Fig. 3 shows the efficiency of MGMT status assessment using optimal radiomics features from single subregion or subregion combination. The efficiency of rNEC was outstanding for MGMT methylated detection, with accuracy=91.94% and AUC=0.9531. However, there was an extremely small difference between the four-subregion (91.94% and 0.950) and the three-subregion combination (91.94% and 0.9521). No performance improvement was found when adding other single subregions besides of rNEC.
Fig. 4 shows the efficiency of MGMT status assessment using optimal radiomics features from different MRI modalities. The best accuracy and AUC were achieved when using T1 images (90.32%, and 0.9323).
In this study, the proposed approach integrated optimal features and machine learning methods showed promising performance on MGMT methylation detection of GBM patients. Meanwhile, different subregions in multimodal MRI had different efficiency for MGMT status assessment.
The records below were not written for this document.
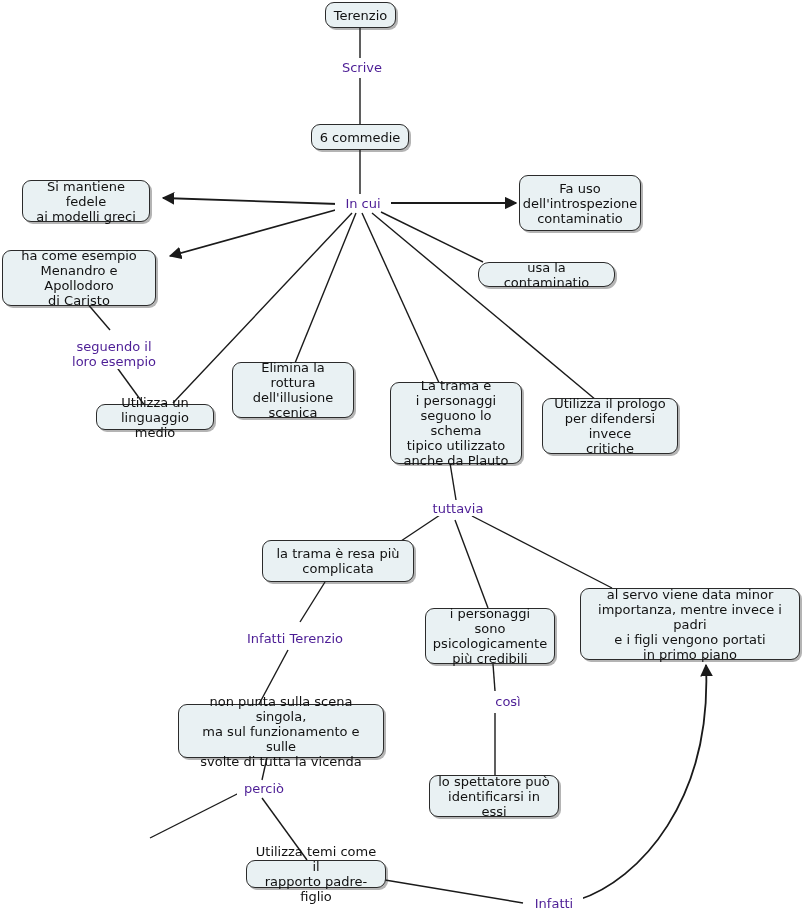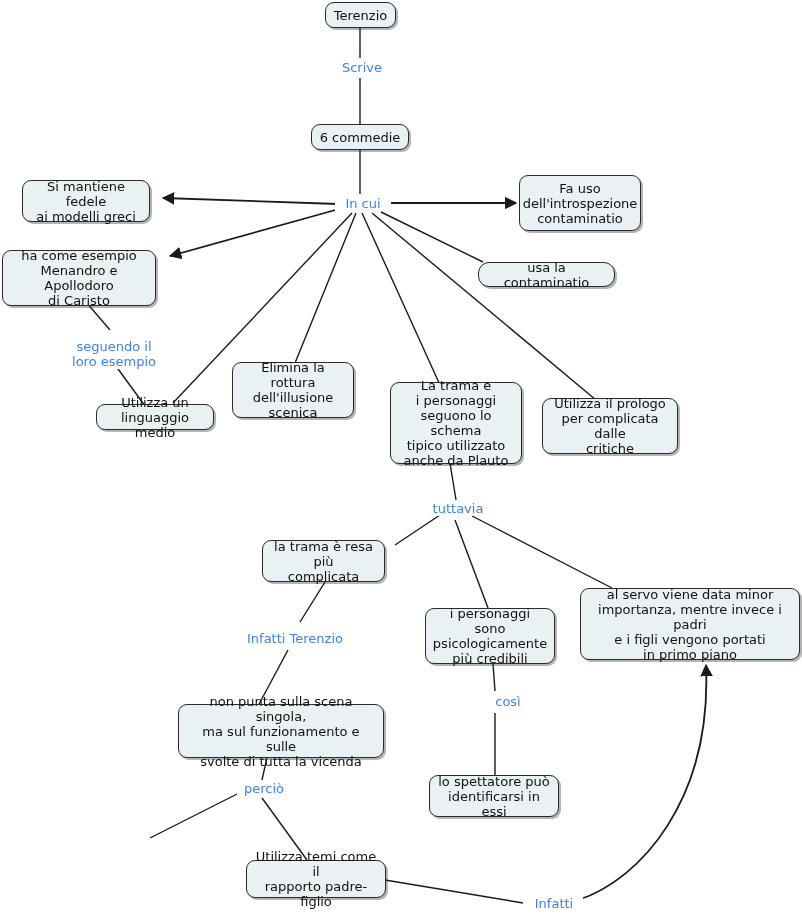--- a/index.html
+++ b/index.html
@@ -46,7 +46,7 @@
   }
   .linklabel {
     position: absolute;
-    color: #3b82f6;
+    color: #4c1d95;
     font-size: 13px;
     line-height: 15px;
     text-align: center;

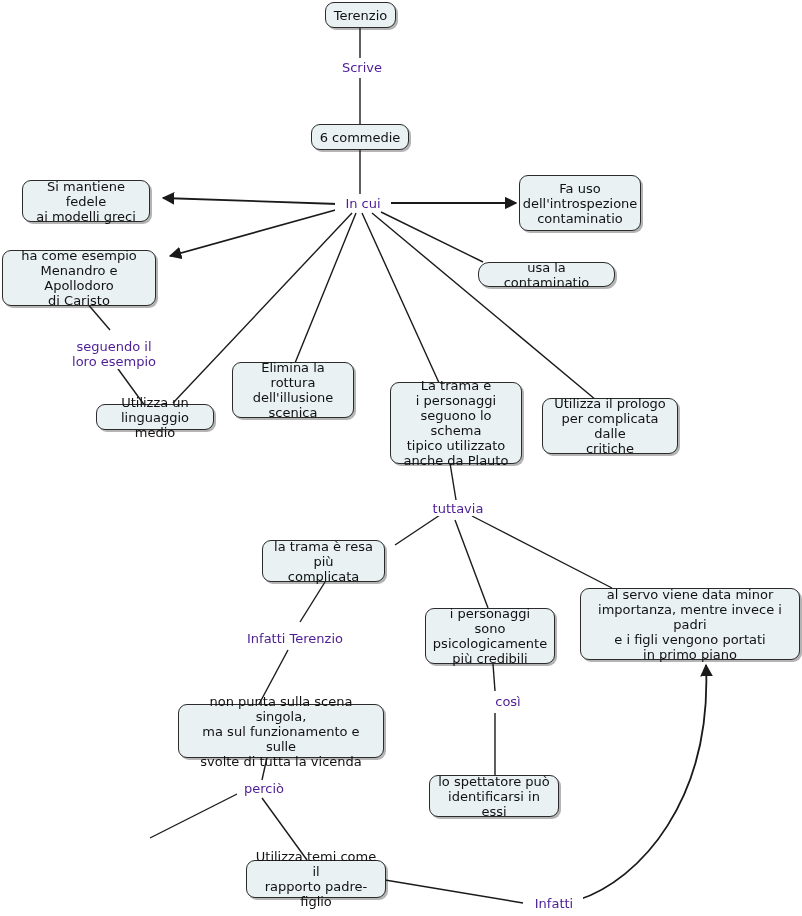--- a/index.html
+++ b/index.html
@@ -151,7 +151,7 @@
 anche da Plauto</div>
 
   <div class="node" style="left:542px; top:398px; width:136px; height:56px;">Utilizza il prologo
-per complicata dalle
+per difendersi invece
 critiche</div>
 
   <div class="node" style="left:262px; top:540px; width:123px; height:42px;">la trama è resa più

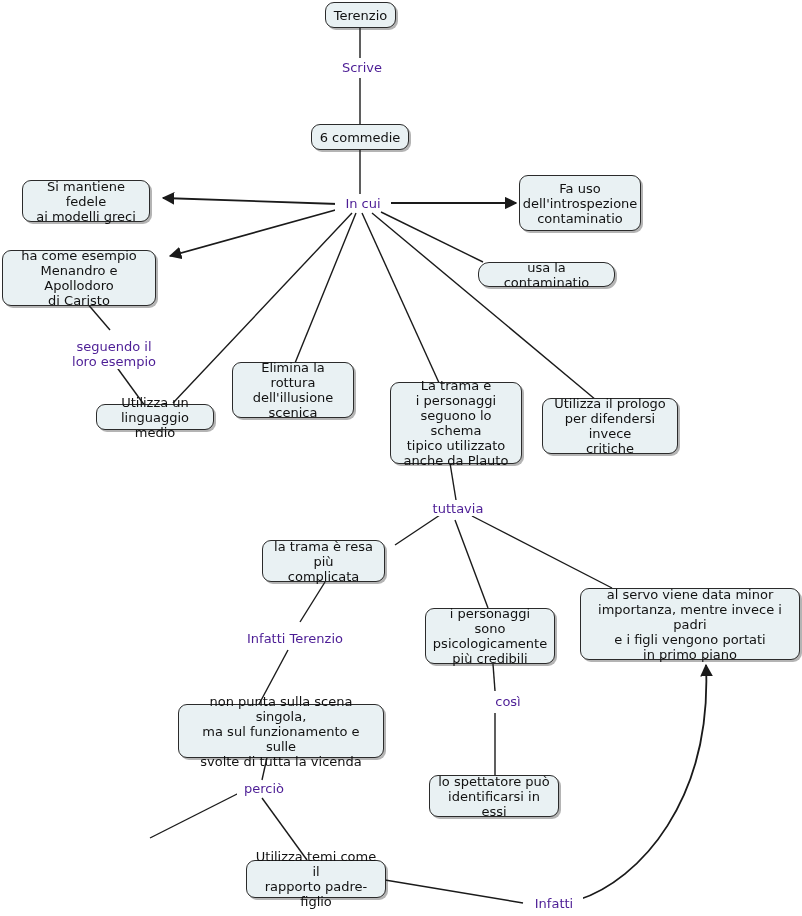--- a/index.html
+++ b/index.html
@@ -154,7 +154,7 @@
 per difendersi invece
 critiche</div>
 
-  <div class="node" style="left:262px; top:540px; width:123px; height:42px;">la trama è resa più
+  <div class="node" style="left:262px; top:540px; width:152px; height:42px;">la trama è resa più
 complicata</div>
 
   <div class="node" style="left:425px; top:608px; width:130px; height:56px;">i personaggi sono

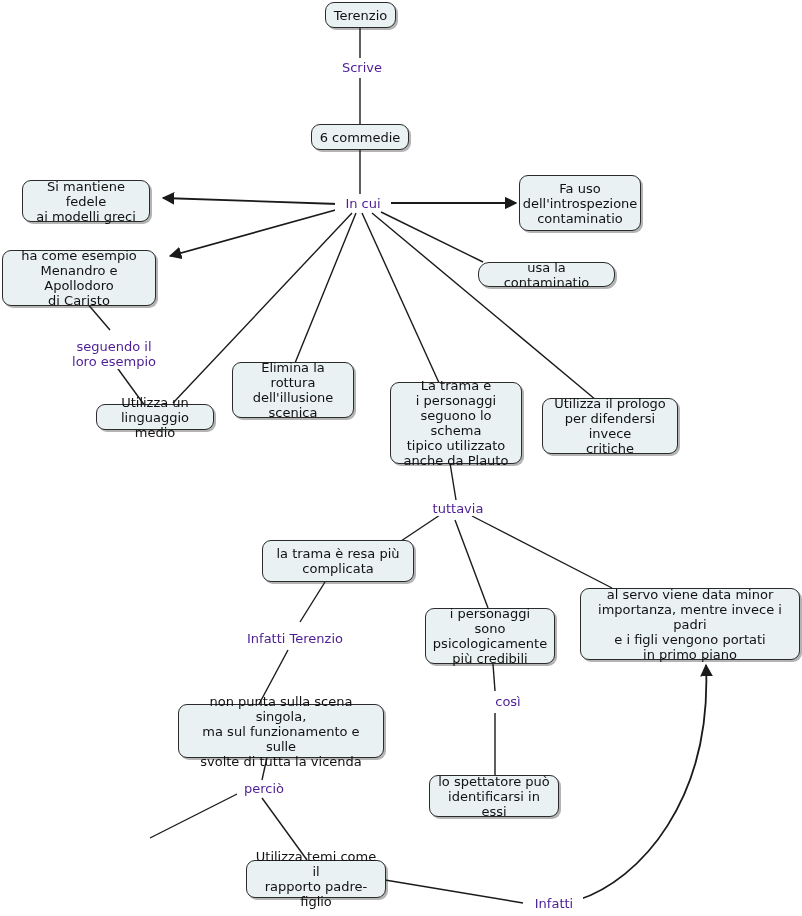--- a/index.html
+++ b/index.html
@@ -174,7 +174,7 @@
 identificarsi in essi</div>
 
 
-  <div class="node" style="left:246px; top:860px; width:140px; height:38px;">Utilizza temi come il
+  <div class="node" style="left:246px; top:860px; width:140px; height:28px;">Utilizza temi come il
 rapporto padre-figlio</div>
 
   <div class="linklabel" style="left:330px; top:60px; width:60px;">Scrive</div>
Theoretically, each heterogenous subregion may contain specific microenvironment information. However, they did not complement each other for MGMT status assessment in this study. There was no improvement when adding other subregions besides of rNEC. The detection model using only rNEC reached the best performance. Therefore, rNEC was verified to be a key component of GBM for MGMT status assessment in this study.
For intratumor heterogeneity of GBMs, it was critical to determine which regions/volumes were extracted for further analysis. In most of previous GBM-related MRI studies, researchers used to focus on the rCET to investigate its potential to grading or survival prediction. Others indicated that the edema or non-enhancing region may better reflect the characteristics of GBMs. When delineating regions/volumes for further analysis, radiologists preferred to draw the active tumor region and avoid the necrosis and cystic sometimes. It now appears that rNEC may play a role in MGMT methylation assessment.